まだ薄暗い時間、マンションの下の道路に、
赤色灯を光らせたパトカーが停まっていた。
その後ろには、一台の乗用車。
「何か取り締まりかな」
そう思いながら、
のそのそと朝のルーティンをこなしていた。
警察官が二人、車の周りを歩いている。
でも、何か違和感がある。
普通なら、運転手さんも外に出て話をしているか、
車の中で窓越しにやり取りしているはずなのに、
その姿がない。
「運転手さん、どこにいるんだろう?」
そう思いながら、いつものようにサッシを開け、
ベランダへ出た。
今度は、二人の警察官は歩道を歩きまわっている。
相変わらず、運転手さんの姿はない。
その時、気づいた。
乗用車の非常灯がついていない。
「あ。

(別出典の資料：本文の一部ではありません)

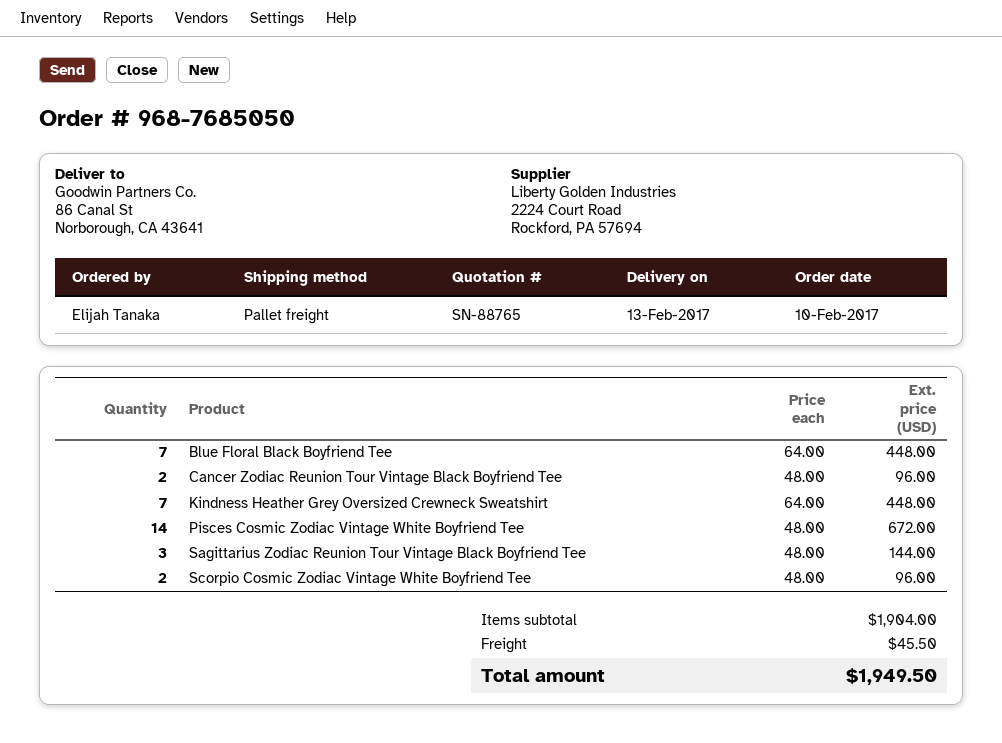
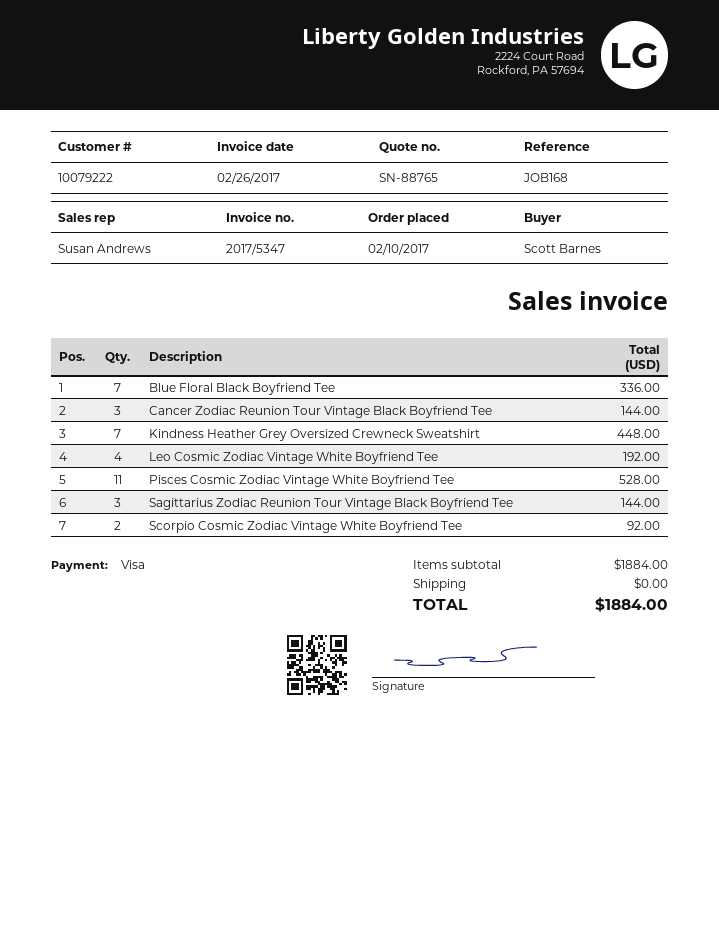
ordered by: Elijah Tanaka -> Scott Barnes
Blue Floral Black Boyfriend Tee: 7 for 448.00 -> 7 for 336.00
Cancer Zodiac Reunion Tour Vintage Black Boyfriend Tee: 2 for 96.00 -> 3 for 144.00
Pisces Cosmic Zodiac Vintage White Boyfriend Tee: 14 for 672.00 -> 11 for 528.00
Scorpio Cosmic Zodiac Vintage White Boyfriend Tee: 2 for 96.00 -> 2 for 92.00
Leo Cosmic Zodiac Vintage White Boyfriend Tee: none -> 4 for 192.00
subtotal: 1904.00 -> 1884.00
shipping: 45.50 -> 0.00
total: 1949.50 -> 1884.00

無断駐車だ」
その瞬間、頭の中ですべてが繋がった。
警察官が車の周りや歩道を
うろうろしていた理由も、
全部わかった。
「我ながら賢い!」
一人で悦に入ってしまった。
人は、ほんの少しの違和感で、
案外いろいろ気づくものなのかもしれない。
普段、ぼんやり景色を見ているようで、
ちゃんと見ているものなんだなと思った。
朝から、ちょっとだけ名探偵になった気分だった。